Publicis Sapient describes the broader value as operating model change and new capacity for growth. The materials say AI becomes more valuable when it removes tedious work, standardizes messy processes, improves data quality and lets teams launch campaigns and programs that were previously out of reach. The company’s position is that faster execution matters, but the bigger outcome is changing what the business can actually deliver.

What is DBT GPT?

DBT GPT is Publicis Sapient’s conversational website AI chatbot focused on digital business transformation. The materials describe it as a conversational AI search experience that synthesizes relevant content from Publicis Sapient’s own website to help visitors find answers more efficiently. It is positioned as a way to improve content discovery and make a large thought leadership library easier to use.

How is DBT GPT different from a generic website chatbot?

DBT GPT is different because it is grounded in Publicis Sapient’s own content ecosystem through retrieval-augmented generation. Instead of relying only on a general model response, it retrieves and synthesizes information from approved thought leadership and can direct users to deeper reading when relevant. Publicis Sapient presents this as a more controlled, specific and context-rich experience than a generic chatbot.

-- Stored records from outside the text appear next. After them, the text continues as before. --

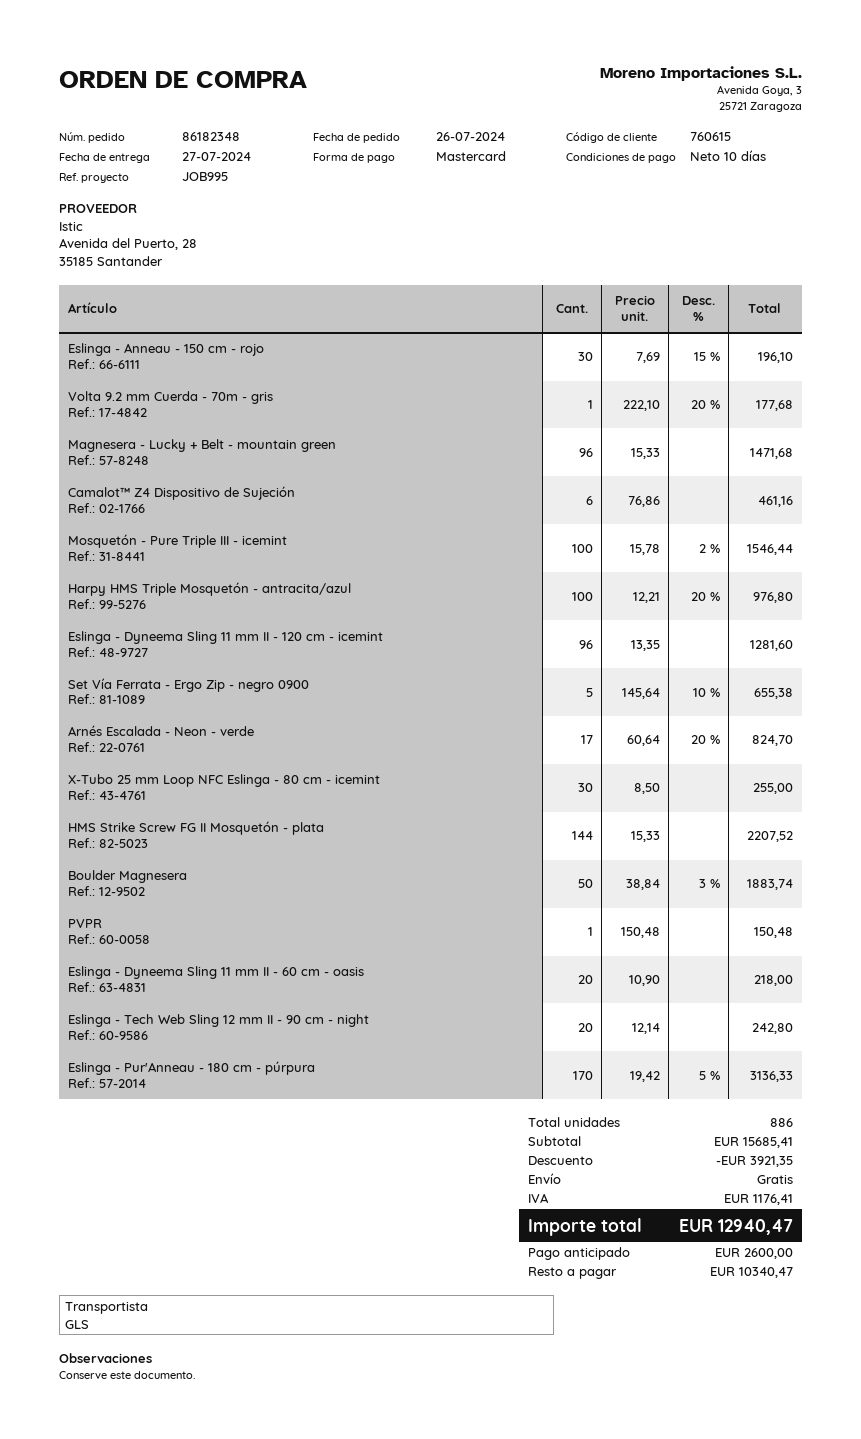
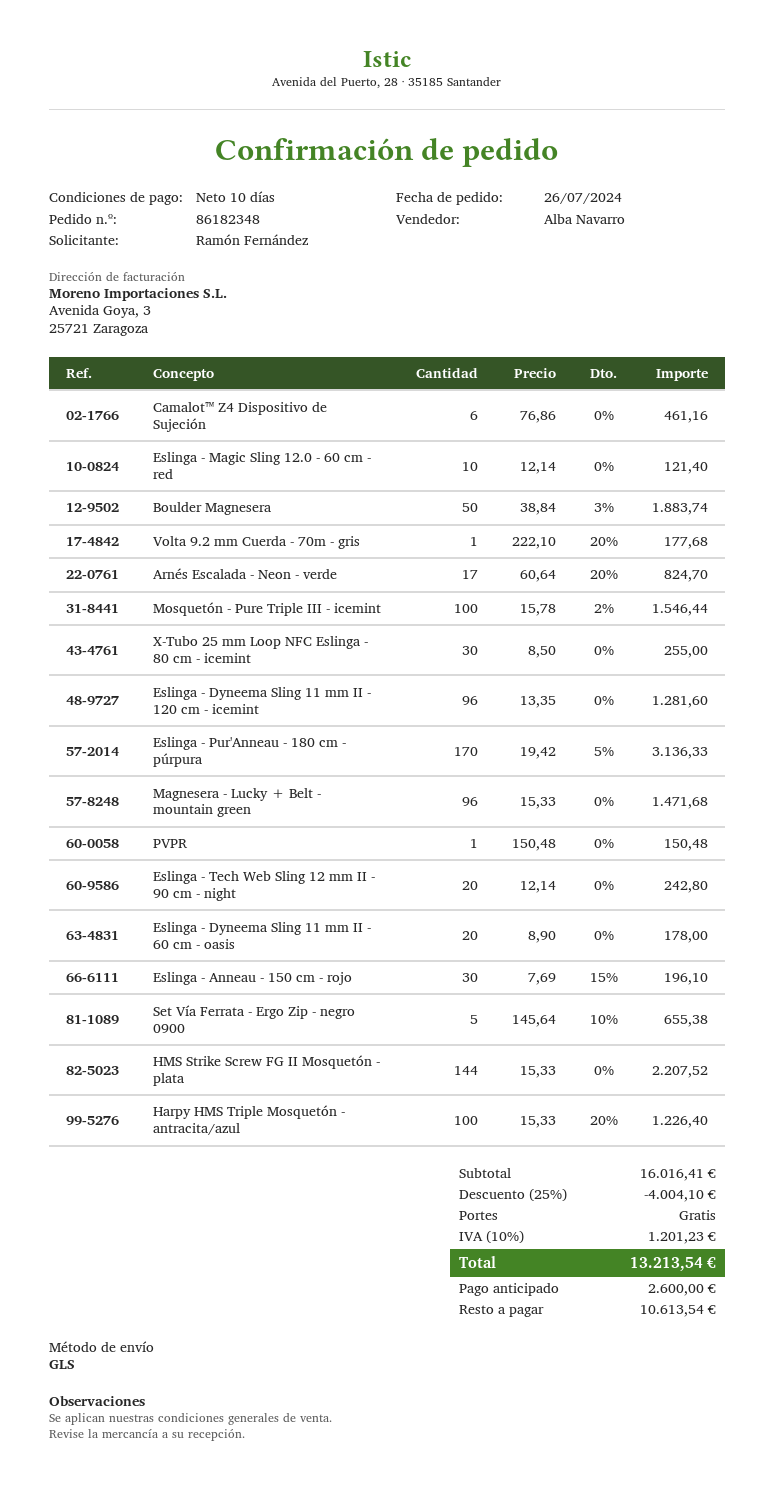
Harpy HMS Triple Mosquetón - antracita/azul: 100 x 12.21 - 20% = 976.80 -> 100 x 15.33 - 20% = 1226.40
Eslinga - Dyneema Sling 11 mm II - 60 cm - oasis: 20 x 10.90 = 218.00 -> 20 x 8.90 = 178.00
Eslinga - Magic Sling 12.0 - 60 cm - red: none -> 10 x 12.14 = 121.40
subtotal: 15685.41 -> 16016.41
discount: 3921.35 -> 4004.10
tax: 1176.41 -> 1201.23
total: 12940.47 -> 13213.54
balance: 10340.47 -> 10613.54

What should buyers understand before choosing an AI transformation partner?

Buyers should understand that Publicis Sapient is presenting an operating model and delivery approach, not just a tool. The source materials repeatedly stress that durable AI value depends on workflow redesign, domain expertise, governance, data readiness, human oversight and a path from experimentation to production. The company’s view is that isolated pilots and disconnected point solutions rarely scale if the surrounding system of work stays the same.